How do muscles repair damage? Newly discovered metabolic ‘switch’ provides an answer

Unveiling a cellular mechanism by which muscle stem cells repair damage, researchers spark hope for remedying muscle loss caused by injury, aging and weight-loss medications. 

A team of scientists from the University of California, Irvine, the University of California, Los Angeles (both CA, USA) and Yale University (CT, USA) has furthered our understanding of how muscle damage is repaired by defining the metabolic shifts that underlie skeletal muscle differentiation. The findings could inspire novel treatments to help people recover lost muscle.

Precisely how muscle stem cells sense tissue damage and then orchestrate tissue repair remains something of a mystery in cell and tissue reprogramming. We know far more about what drives cellular identity in continually renewing tissues like the blood, intestine and skin than we do about quiescent stem cells of the muscle. Metabolism is involved in this cellular decision-making, but the basic mechanisms remain unclear.

As muscle stem cells are integral for tissue repair, understanding more about this process is integral if we are to therapeutically target stem cells to aid muscle recovery in human diseases like muscular dystrophy, cancer cachexia and diabetes.

In order to further explore the process of muscle repair, the researchers set out to identify a metabolic control mechanism for cell-level and tissue-level remodeling. To do this, they used a combination of metabolomics techniques to physically separate rate-limiting metabolic enzymes from their biochemical reactions in human muscle cell models and then deployed live-cell imaging to observe the impact.

In doing so, they revealed previously unknown spatiotemporal dynamics of PFK1, an enzyme that is essential for glycolysis, within the skeletal muscle lineage.

They discovered that the muscle isoform of PFK1, PFKM, is expressed at low levels in muscle stem cells, although this increases during differentiation.

When PFKM was temporally restricted, glucose metabolism shifted from glycolysis to the pentose phosphate pathway, which runs parallel to glycolysis and breaks down glucose to form NADPH and pentose sugars. PFKM overexpression increased glycolysis and promoted differentiation into terminally differentiated myofibers, while PFKM knockdown blunted differentiation.

Mechanistically, the researchers demonstrated that Wnt signalling rapidly induced lysosomal degradation of PFKM through a methyl arginine degron motif, which was selectively methylated and delivered to lysosomes through microautophagy.

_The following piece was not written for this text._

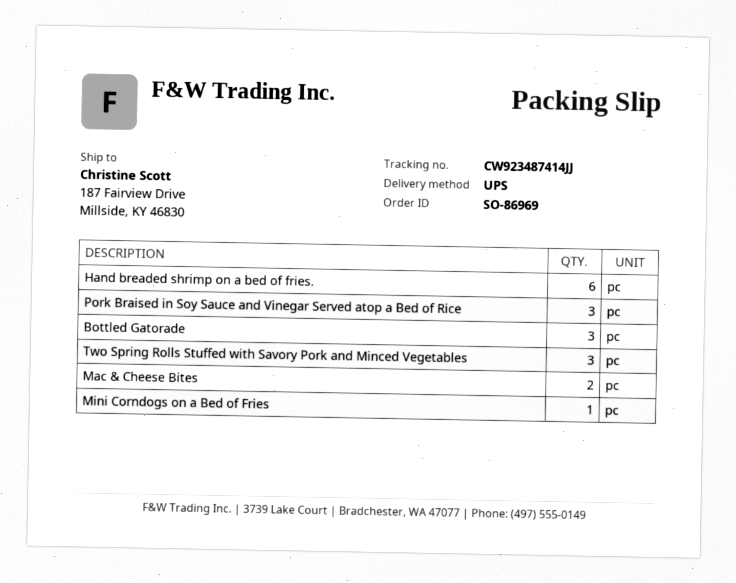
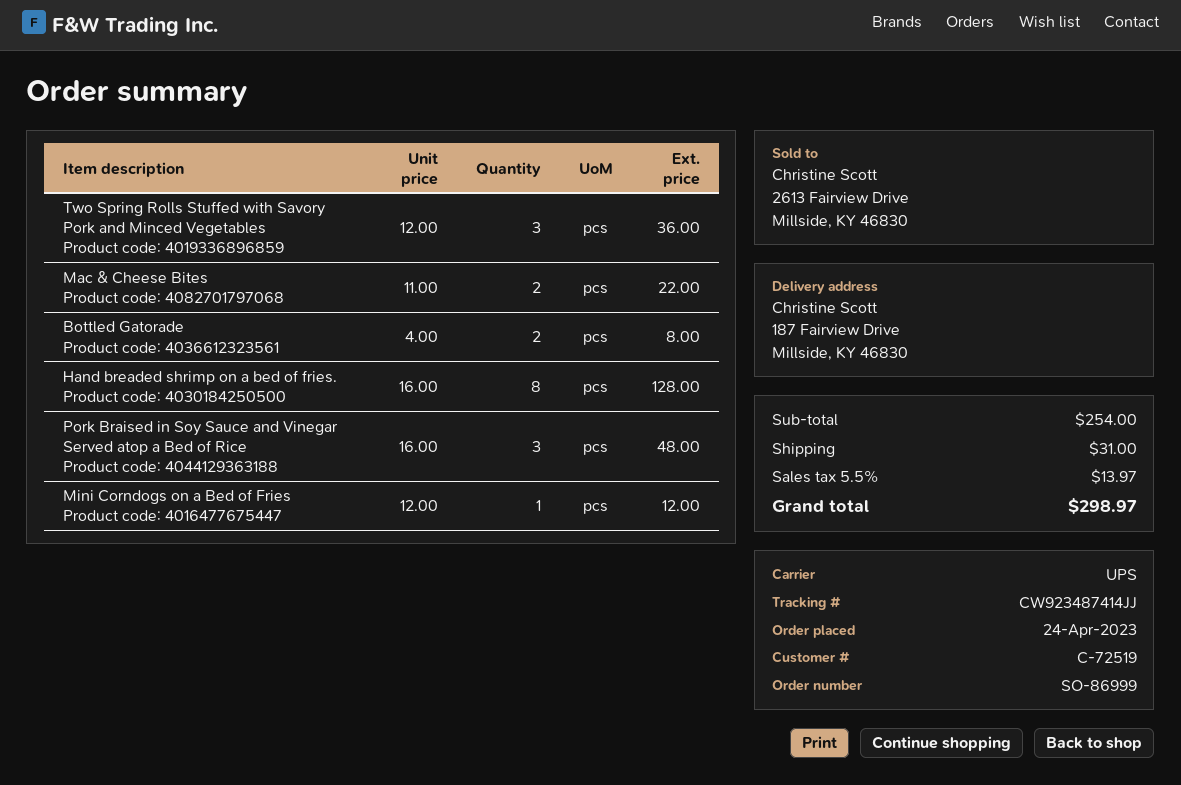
order number: SO-86969 -> SO-86999
Hand breaded shrimp on a bed of fries.: 6 -> 8
Bottled Gatorade: 3 -> 2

At the same time, phenotypic and gene-based analyses suggested a role for PFKM in muscle health: reducing PFKM levels caused alterations in muscle differentiation and maturation in cultured cell models.

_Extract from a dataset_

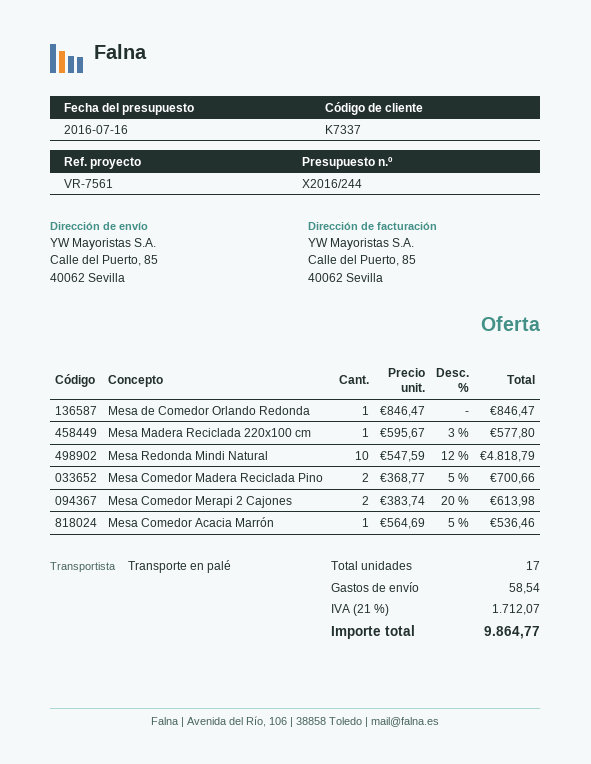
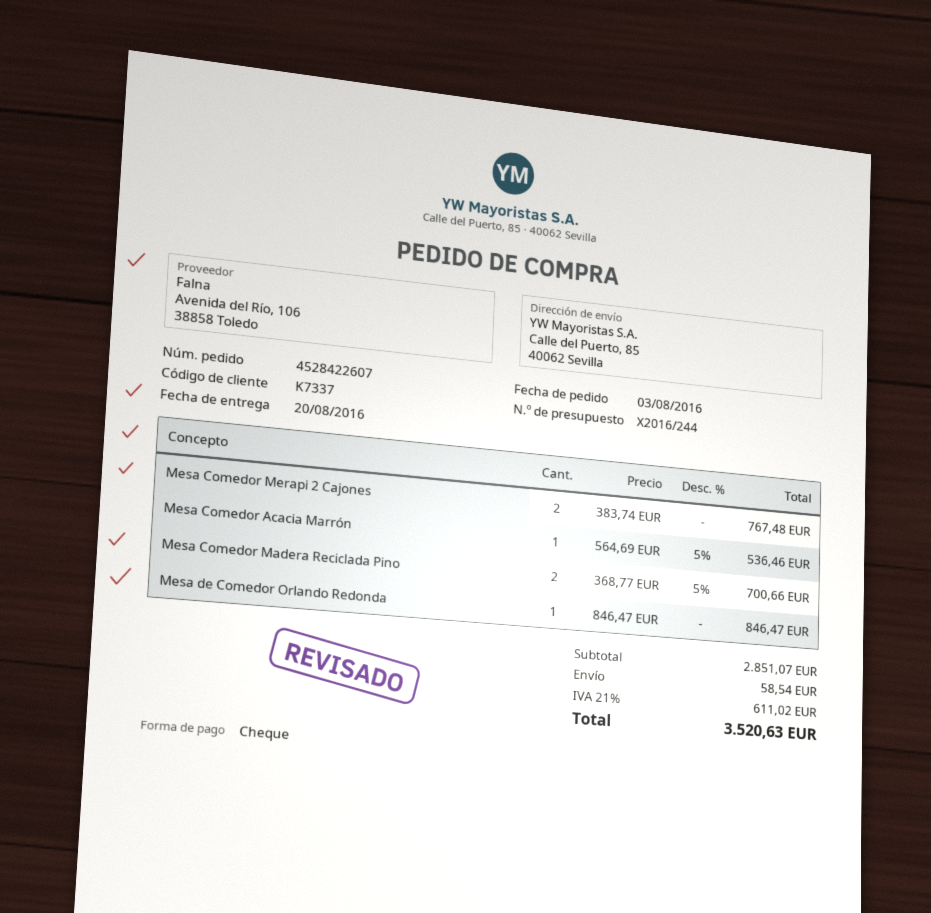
Mesa Madera Reciclada 220x100 cm: 1 x 595.67 - 3% = 577.80 -> none
Mesa Redonda Mindi Natural: 10 x 547.59 - 12% = 4818.79 -> none
Mesa Comedor Merapi 2 Cajones: 2 x 383.74 - 20% = 613.98 -> 2 x 383.74 = 767.48
tax: 21% = 1712.07 -> 21% = 611.02
total: 9864.77 -> 3520.63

Essentially, muscle stem cells are able to reduce PFKM levels and temporarily pause metabolism, like a molecular switch, during early repair. Then, when PFKM returns, muscle building begins again.

Taken together, these findings highlight the importance of compartmentalized metabolism in cell fate decisions and could provide insight into strategies to reconstitute stem cell activity for tissue regeneration.

“We found that muscle stem cells actively change how they use nutrients to protect themselves first, then rebuild. That metabolic timing is critical,” the study’s corresponding author Lauren Albrecht noted.

“With the rapid rise of GLP-1 therapies and an aging population, preserving muscle mass has become a major health priority,” Albrecht continued. “Our work identifies a metabolic checkpoint that could one day be targeted to help people recover muscle more effectively.”